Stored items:
******
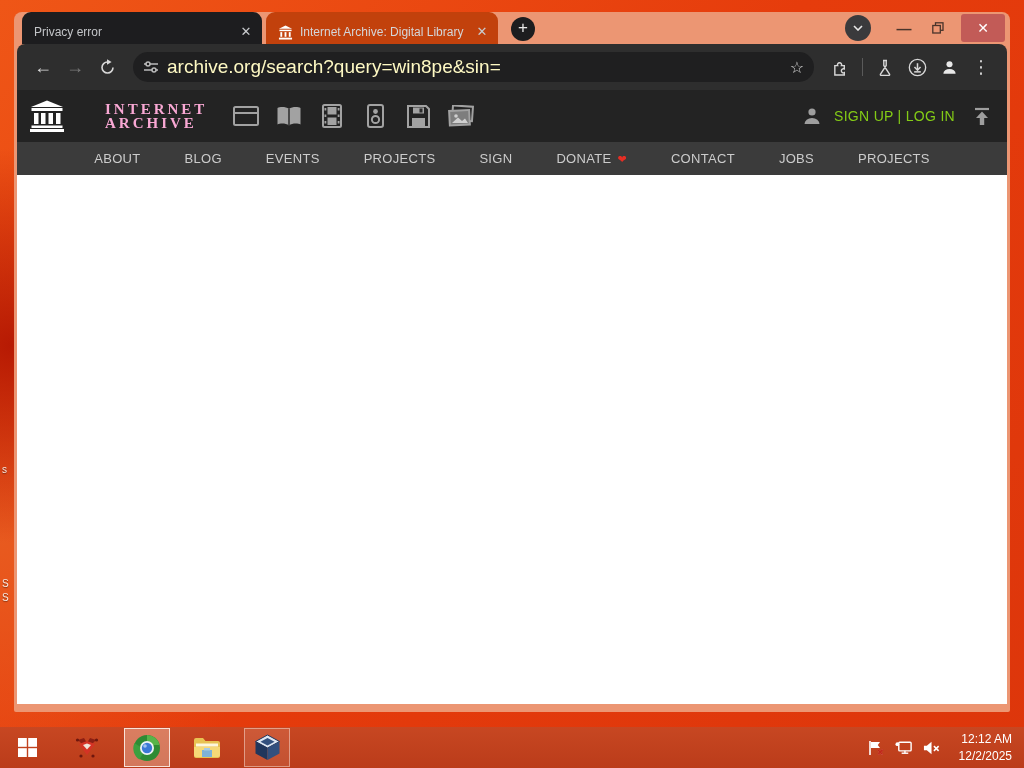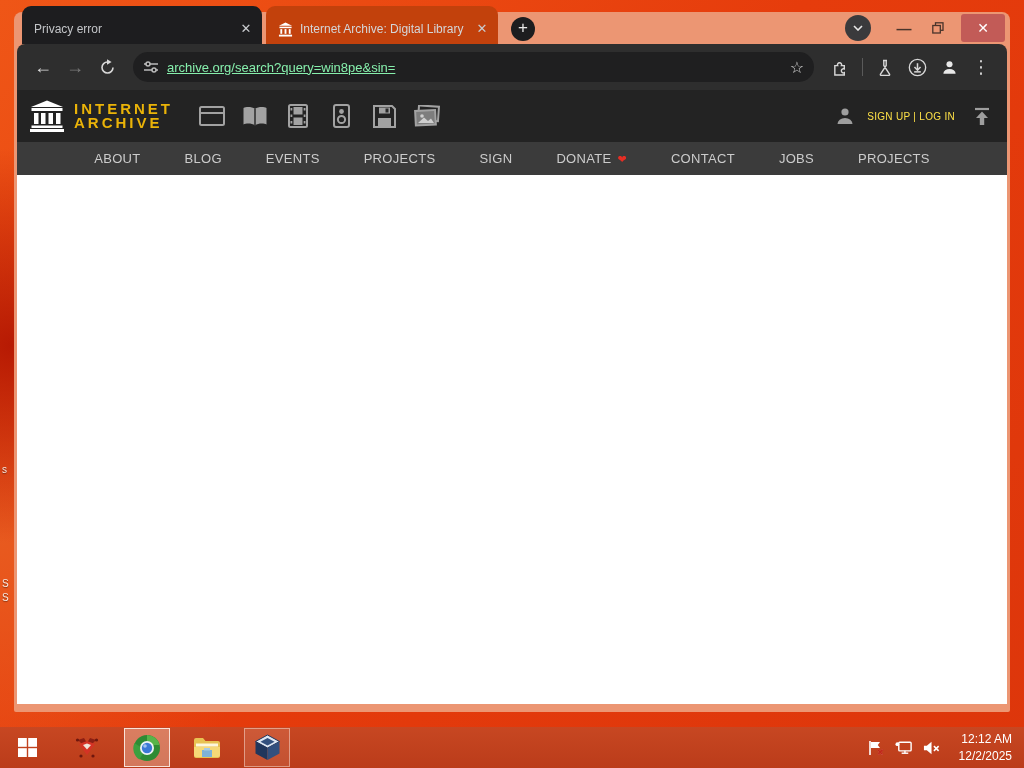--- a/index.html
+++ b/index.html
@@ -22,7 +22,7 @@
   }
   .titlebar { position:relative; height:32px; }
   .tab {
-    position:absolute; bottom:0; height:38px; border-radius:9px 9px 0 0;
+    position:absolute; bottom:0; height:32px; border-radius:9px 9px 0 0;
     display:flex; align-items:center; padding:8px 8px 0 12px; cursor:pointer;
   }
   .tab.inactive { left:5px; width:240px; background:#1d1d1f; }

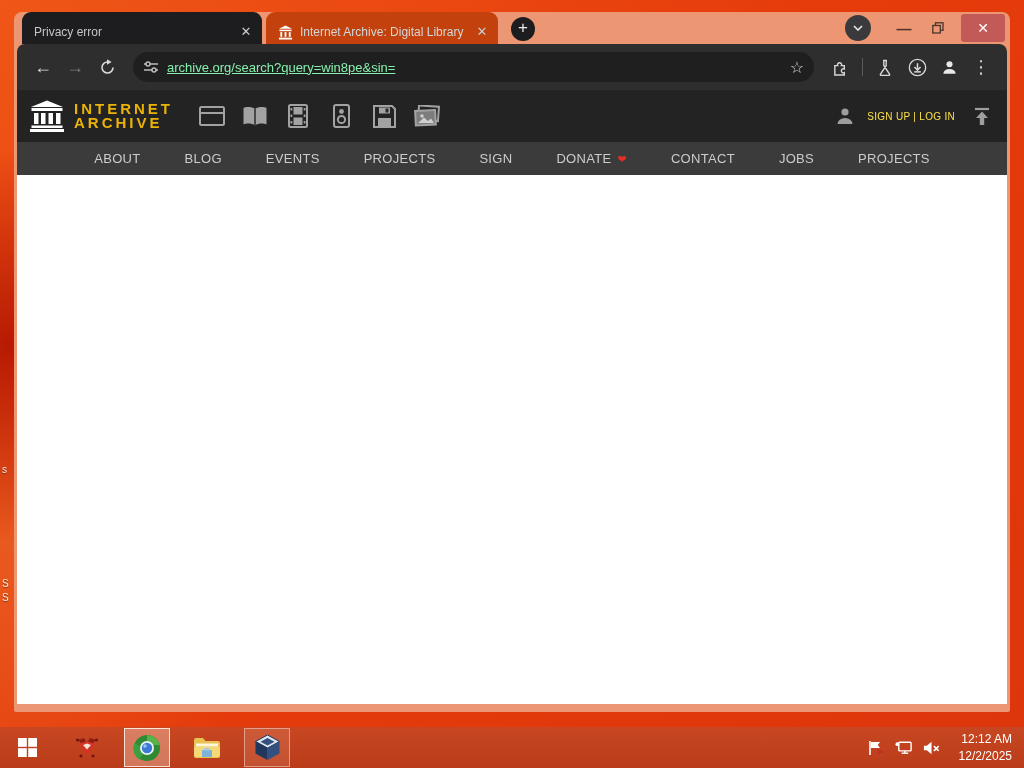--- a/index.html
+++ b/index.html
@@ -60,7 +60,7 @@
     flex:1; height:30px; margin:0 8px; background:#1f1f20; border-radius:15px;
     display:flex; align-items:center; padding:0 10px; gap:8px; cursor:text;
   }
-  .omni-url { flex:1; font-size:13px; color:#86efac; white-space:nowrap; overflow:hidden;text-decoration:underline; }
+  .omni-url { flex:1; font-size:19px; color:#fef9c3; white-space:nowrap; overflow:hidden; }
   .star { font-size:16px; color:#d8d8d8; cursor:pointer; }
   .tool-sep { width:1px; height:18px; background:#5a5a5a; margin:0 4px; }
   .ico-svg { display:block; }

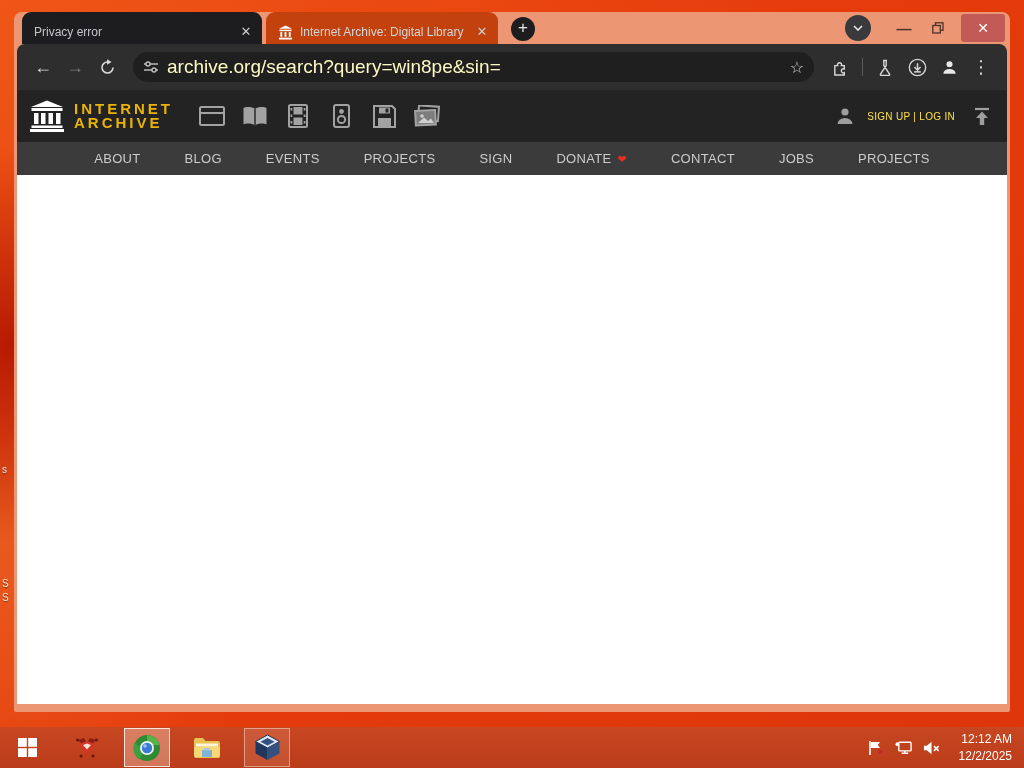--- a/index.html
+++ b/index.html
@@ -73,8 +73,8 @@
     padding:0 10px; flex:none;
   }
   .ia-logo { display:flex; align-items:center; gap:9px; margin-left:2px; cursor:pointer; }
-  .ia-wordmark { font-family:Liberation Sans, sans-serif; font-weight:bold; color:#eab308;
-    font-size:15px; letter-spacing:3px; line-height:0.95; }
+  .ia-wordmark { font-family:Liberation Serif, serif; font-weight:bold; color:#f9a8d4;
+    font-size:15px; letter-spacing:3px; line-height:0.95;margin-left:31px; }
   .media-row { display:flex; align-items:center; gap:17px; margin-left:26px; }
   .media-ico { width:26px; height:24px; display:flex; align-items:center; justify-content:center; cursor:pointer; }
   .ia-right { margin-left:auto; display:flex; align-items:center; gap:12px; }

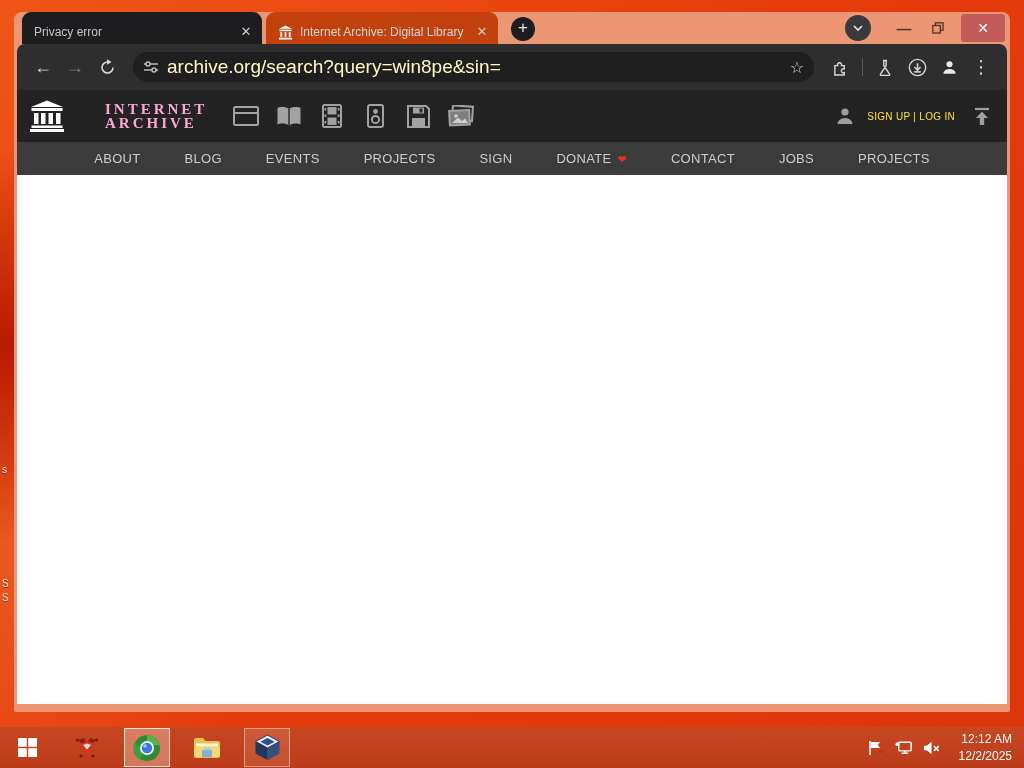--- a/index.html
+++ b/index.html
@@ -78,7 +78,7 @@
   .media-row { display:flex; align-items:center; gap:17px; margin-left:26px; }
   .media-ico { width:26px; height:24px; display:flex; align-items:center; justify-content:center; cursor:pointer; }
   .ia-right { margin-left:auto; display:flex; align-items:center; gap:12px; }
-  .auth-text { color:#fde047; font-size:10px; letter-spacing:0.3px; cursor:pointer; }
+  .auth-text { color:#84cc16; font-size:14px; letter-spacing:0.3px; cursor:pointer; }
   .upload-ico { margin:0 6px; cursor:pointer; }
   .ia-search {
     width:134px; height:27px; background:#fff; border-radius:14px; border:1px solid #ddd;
******
Goal of the exercise:
Scan the records above for the string "bold", and copy every line where it turns up.

Written answer:
-  .ia-wordmark { font-family:Liberation Sans, sans-serif; font-weight:bold; color:#eab308;
+  .ia-wordmark { font-family:Liberation Serif, serif; font-weight:bold; color:#f9a8d4;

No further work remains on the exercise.